Pull out each line of the records holding the string "BEV各时段快慢充比例".

--------------------------------------------------

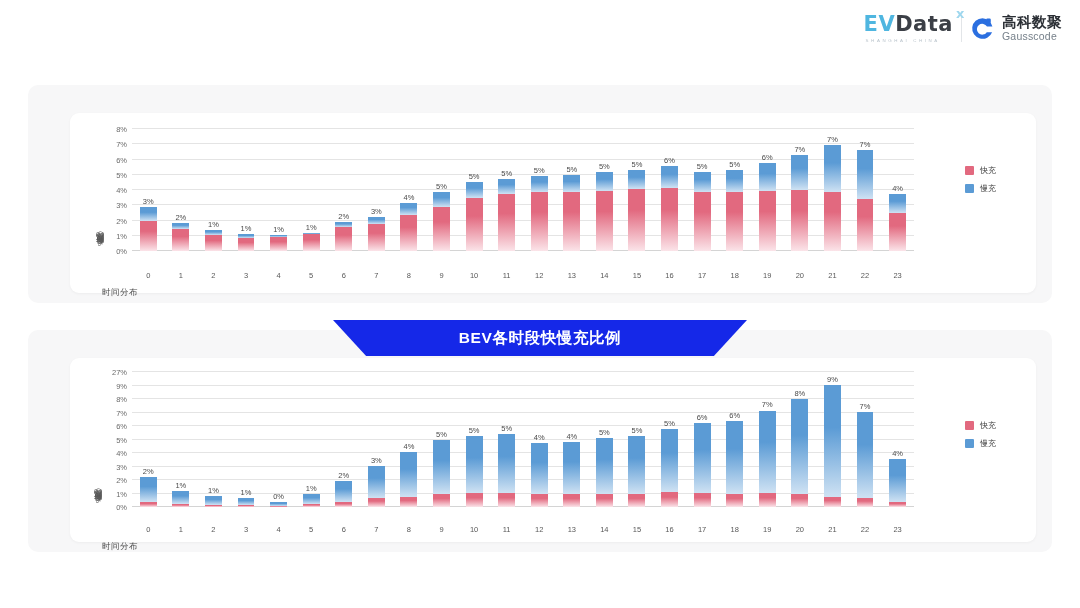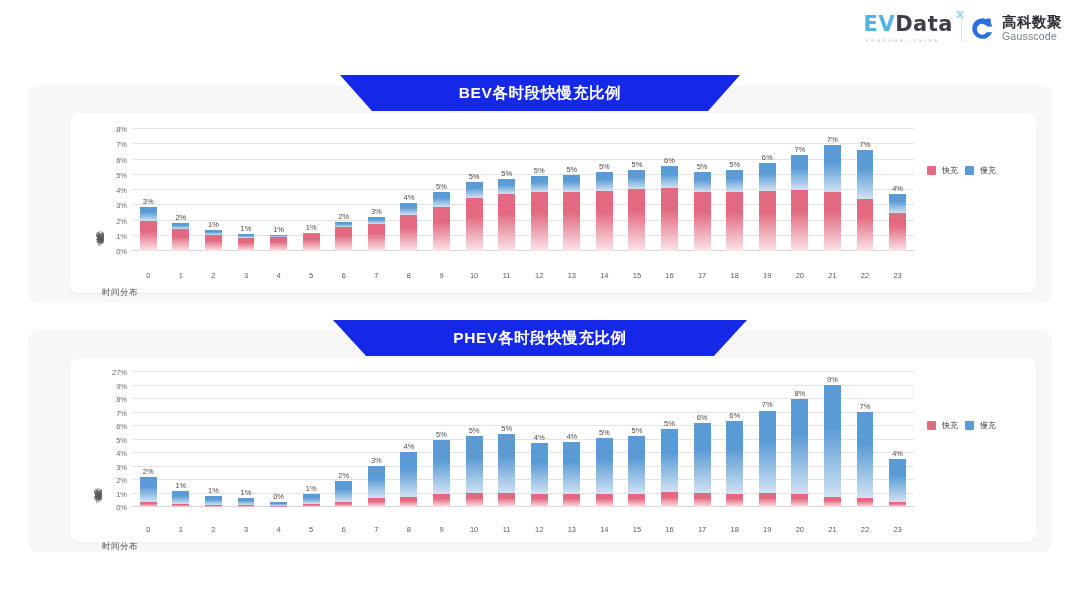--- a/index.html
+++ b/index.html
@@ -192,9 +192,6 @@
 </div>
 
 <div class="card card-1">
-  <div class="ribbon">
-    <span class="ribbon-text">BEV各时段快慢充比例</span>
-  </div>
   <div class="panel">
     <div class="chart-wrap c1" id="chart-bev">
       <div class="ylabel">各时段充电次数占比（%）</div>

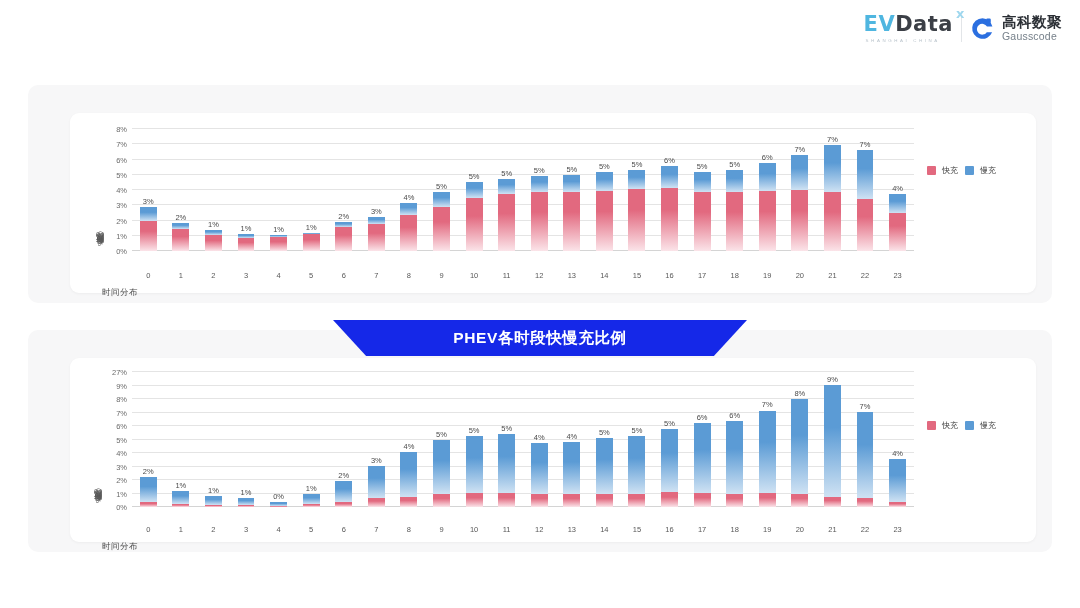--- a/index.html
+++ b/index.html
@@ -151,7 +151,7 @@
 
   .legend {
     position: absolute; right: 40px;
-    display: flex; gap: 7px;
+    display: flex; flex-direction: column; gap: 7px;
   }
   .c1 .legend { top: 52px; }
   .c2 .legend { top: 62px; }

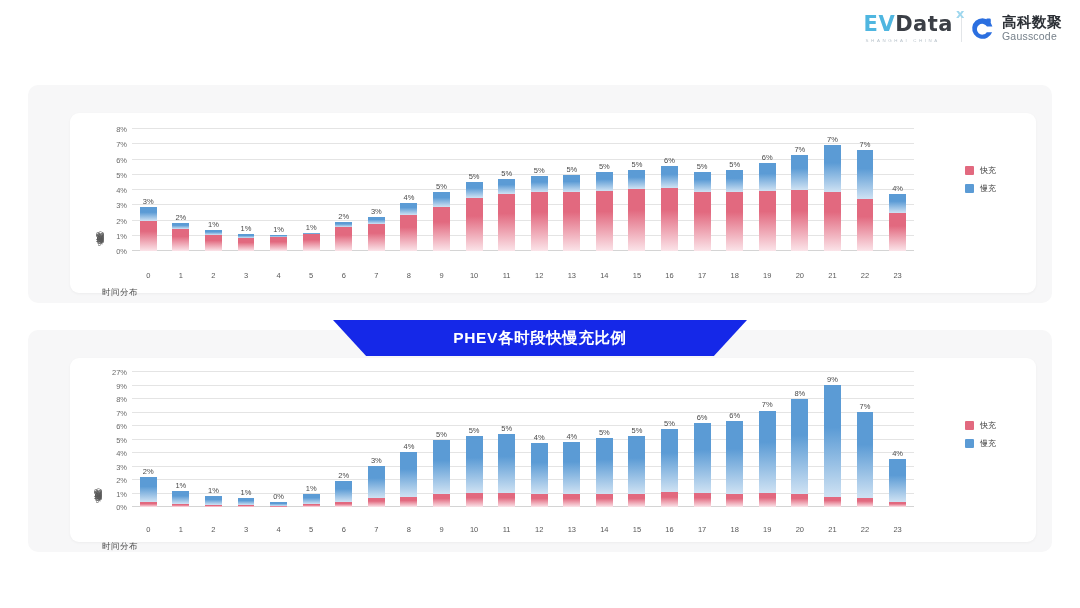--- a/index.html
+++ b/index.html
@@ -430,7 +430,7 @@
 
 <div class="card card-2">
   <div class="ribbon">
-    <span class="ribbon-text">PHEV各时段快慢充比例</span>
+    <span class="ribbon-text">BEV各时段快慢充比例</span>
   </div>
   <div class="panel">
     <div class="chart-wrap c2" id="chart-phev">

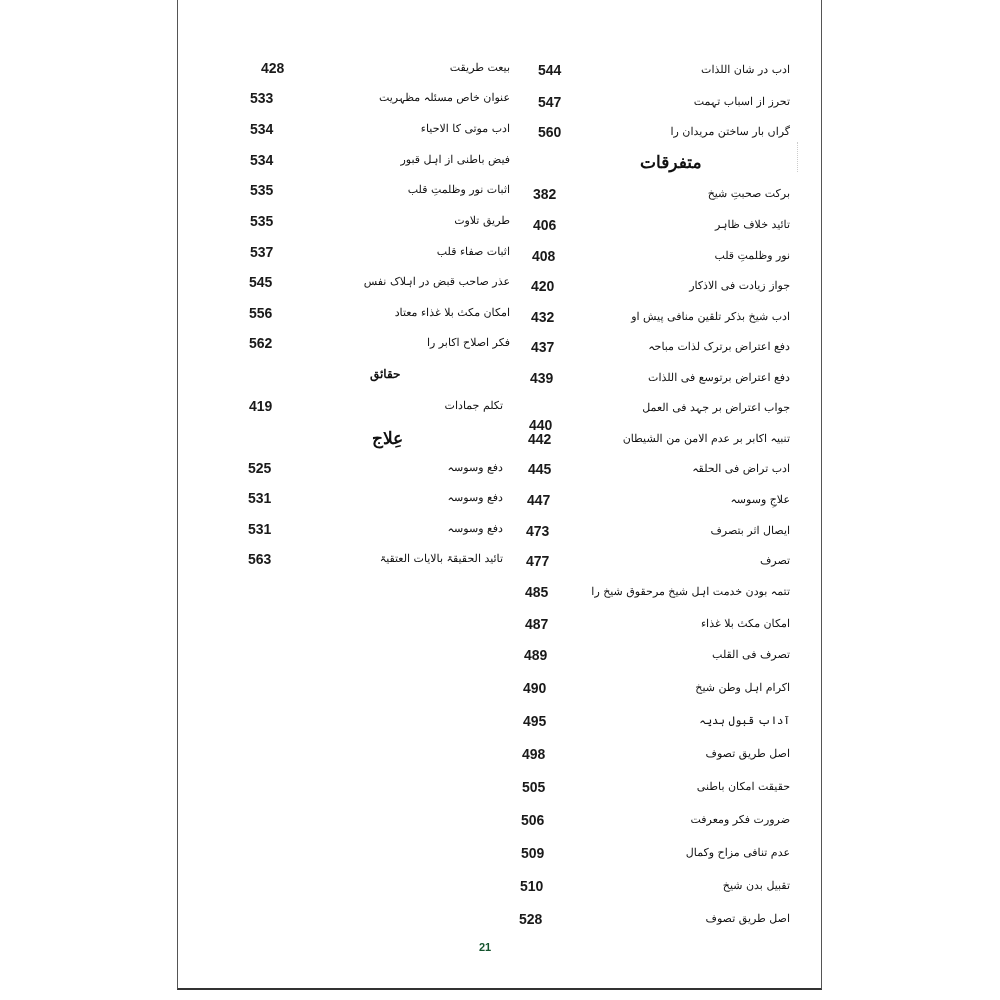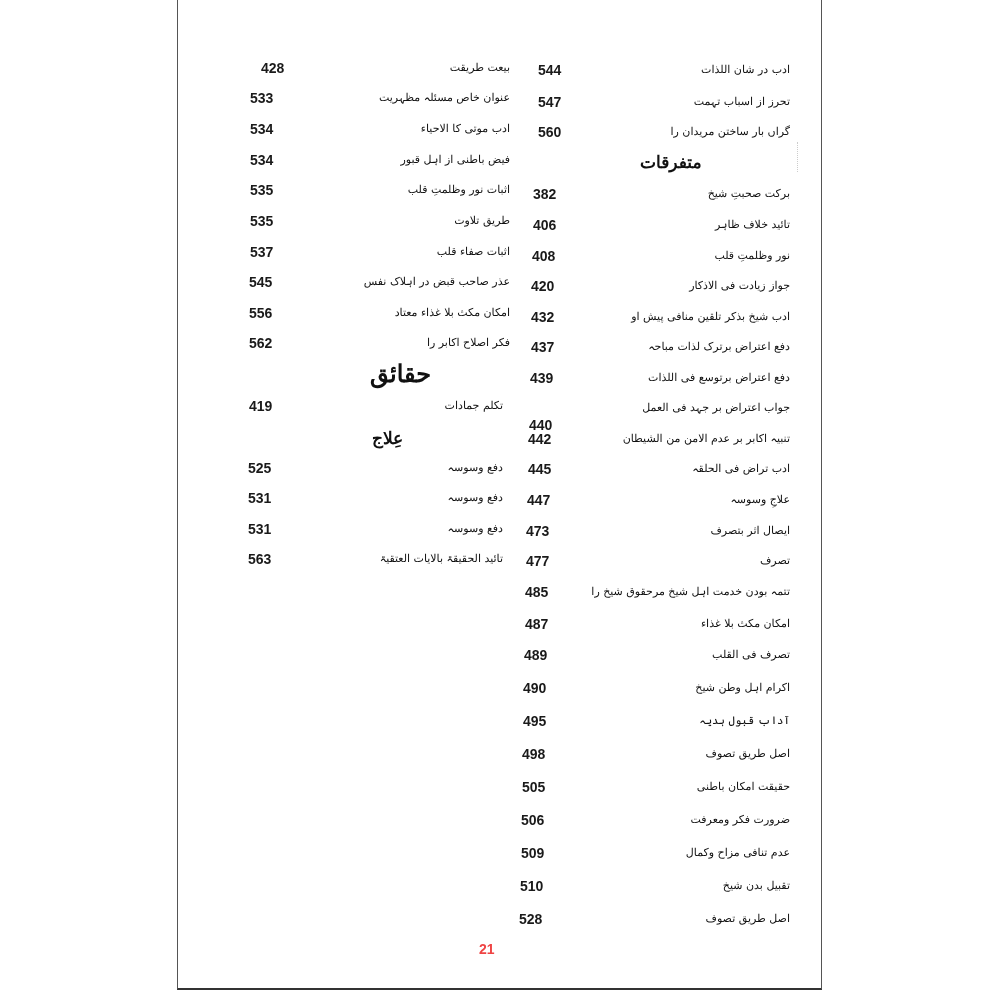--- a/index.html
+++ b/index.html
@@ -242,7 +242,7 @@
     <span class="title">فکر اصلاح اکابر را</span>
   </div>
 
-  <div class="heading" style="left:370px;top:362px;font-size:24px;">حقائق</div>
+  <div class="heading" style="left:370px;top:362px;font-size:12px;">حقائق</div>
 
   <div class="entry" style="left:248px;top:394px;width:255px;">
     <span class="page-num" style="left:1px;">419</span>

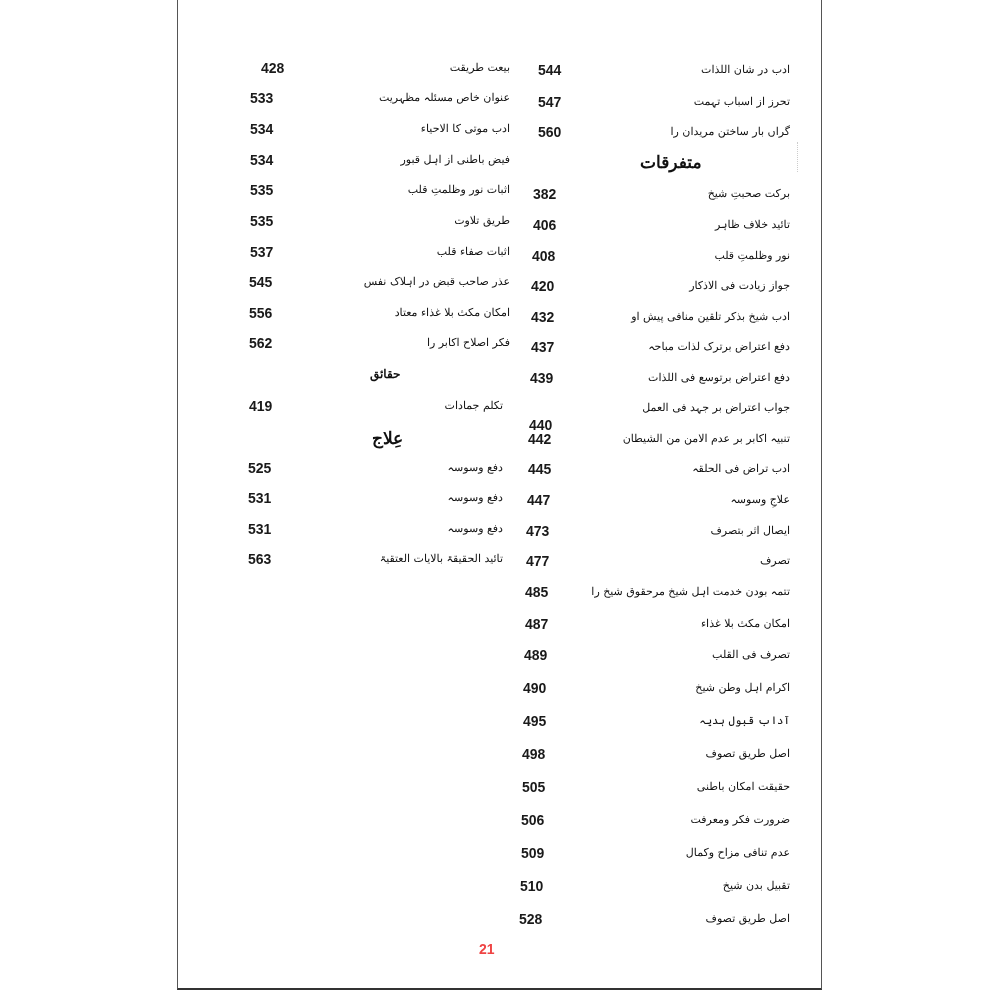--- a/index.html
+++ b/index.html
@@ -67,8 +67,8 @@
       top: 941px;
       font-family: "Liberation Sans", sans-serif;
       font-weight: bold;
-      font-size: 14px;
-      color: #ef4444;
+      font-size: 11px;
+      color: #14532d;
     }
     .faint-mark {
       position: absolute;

--------------------------------------------------

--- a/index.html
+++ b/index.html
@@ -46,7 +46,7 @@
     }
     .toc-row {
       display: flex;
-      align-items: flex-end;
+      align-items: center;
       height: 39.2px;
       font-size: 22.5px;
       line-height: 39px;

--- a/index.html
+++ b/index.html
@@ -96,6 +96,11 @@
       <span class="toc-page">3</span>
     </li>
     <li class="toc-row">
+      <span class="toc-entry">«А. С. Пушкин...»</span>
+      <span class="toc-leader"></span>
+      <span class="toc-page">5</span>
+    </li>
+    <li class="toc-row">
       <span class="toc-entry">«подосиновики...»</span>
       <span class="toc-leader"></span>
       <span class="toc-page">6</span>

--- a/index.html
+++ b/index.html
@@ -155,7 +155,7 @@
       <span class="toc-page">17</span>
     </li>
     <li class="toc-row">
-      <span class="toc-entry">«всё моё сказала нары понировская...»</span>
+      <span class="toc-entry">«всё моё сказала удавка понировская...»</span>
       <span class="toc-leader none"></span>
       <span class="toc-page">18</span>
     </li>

--------------------------------------------------

**Output:**
-    <span class="ribbon-text">BEV各时段快慢充比例</span>
+    <span class="ribbon-text">BEV各时段快慢充比例</span>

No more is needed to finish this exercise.